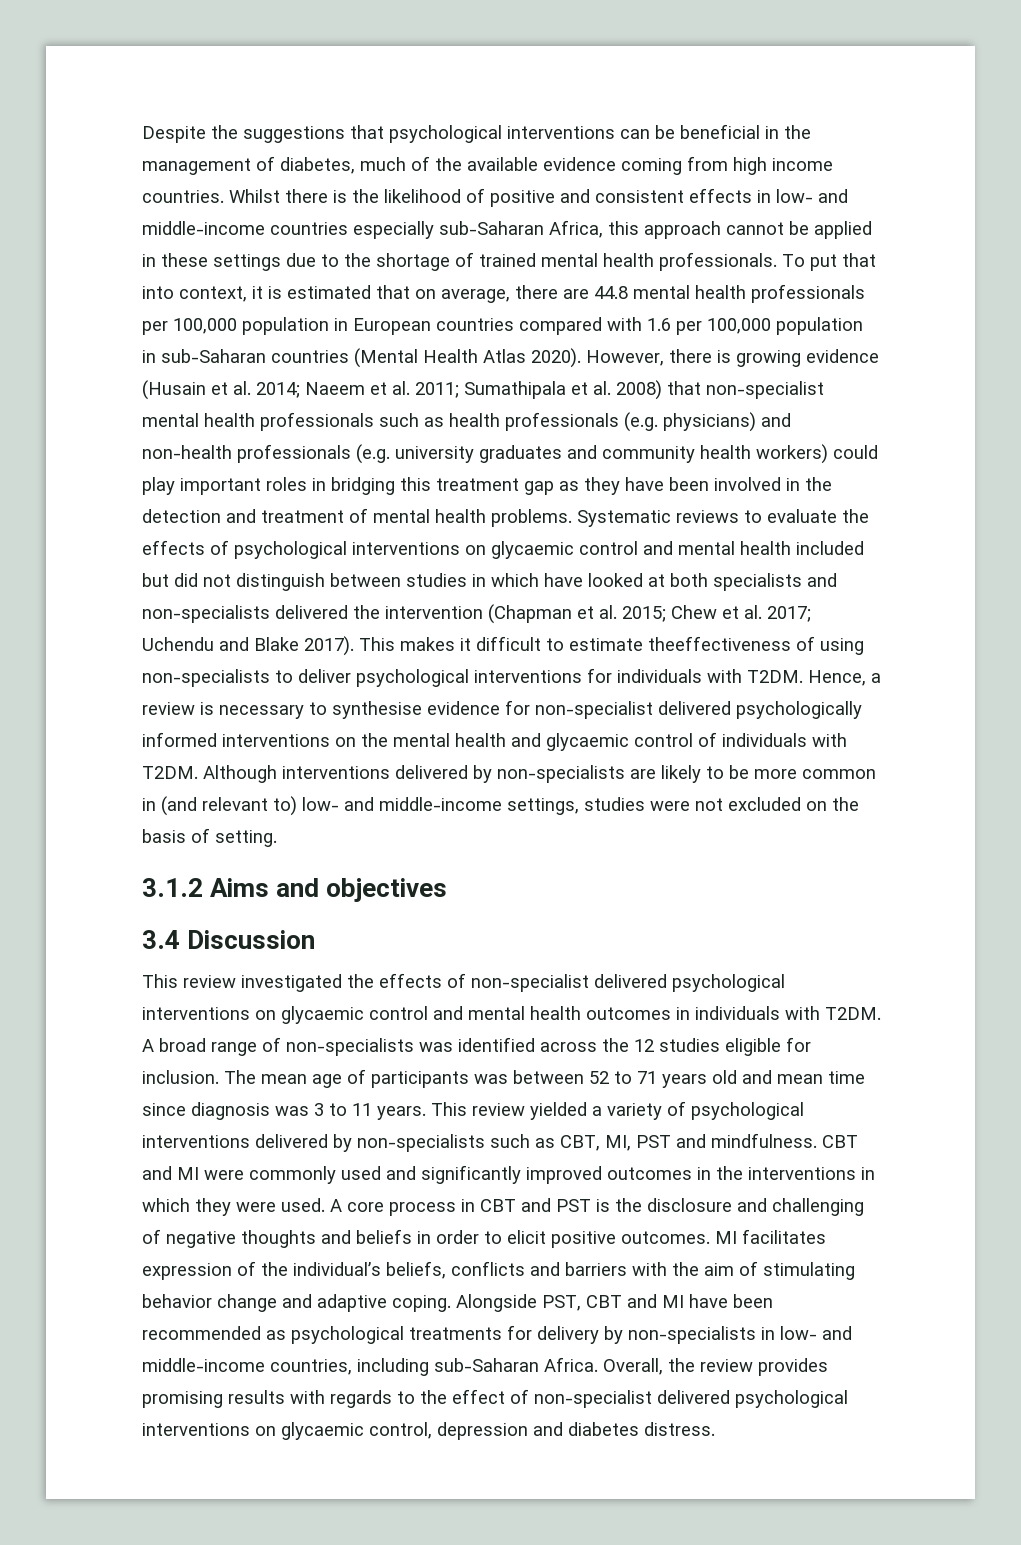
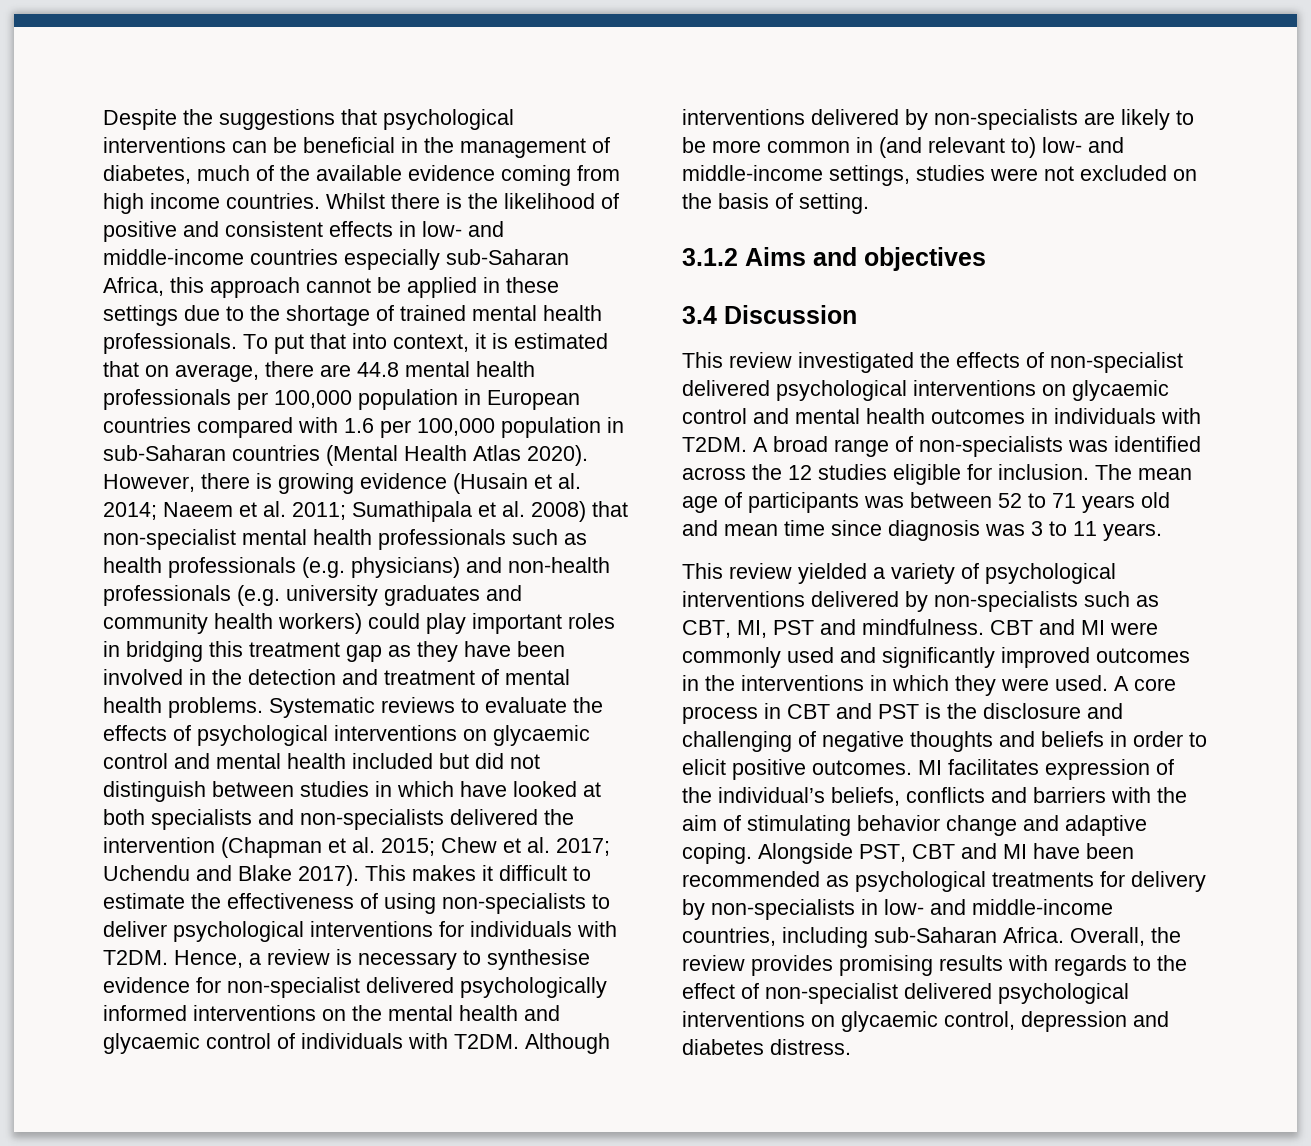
- This makes it difficult to estimate theeffectiveness of using non-specialists to deliver psychological interventions for individuals with T2DM.
+ This makes it difficult to estimate the effectiveness of using non-specialists to deliver psychological interventions for individuals with T2DM.
- The mean age of participants was between 52 to 71 years old and mean time since diagnosis was 3 to 11 years. This review yielded a variety of psychological interventions delivered by non-specialists such as CBT, MI, PST and mindfulness.
+ The mean age of participants was between 52 to 71 years old and mean time since diagnosis was 3 to 11 years.
+ This review yielded a variety of psychological interventions delivered by non-specialists such as CBT, MI, PST and mindfulness.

■ ■ ■ ■

Restate it all word for word: every record, no pictures.

§ **Output of the task**:
- This makes it difficult to estimate theeffectiveness of using non-specialists to deliver psychological interventions for individuals with T2DM.
+ This makes it difficult to estimate the effectiveness of using non-specialists to deliver psychological interventions for individuals with T2DM.
- The mean age of participants was between 52 to 71 years old and mean time since diagnosis was 3 to 11 years. This review yielded a variety of psychological interventions delivered by non-specialists such as CBT, MI, PST and mindfulness.
+ The mean age of participants was between 52 to 71 years old and mean time since diagnosis was 3 to 11 years.
+ This review yielded a variety of psychological interventions delivered by non-specialists such as CBT, MI, PST and mindfulness.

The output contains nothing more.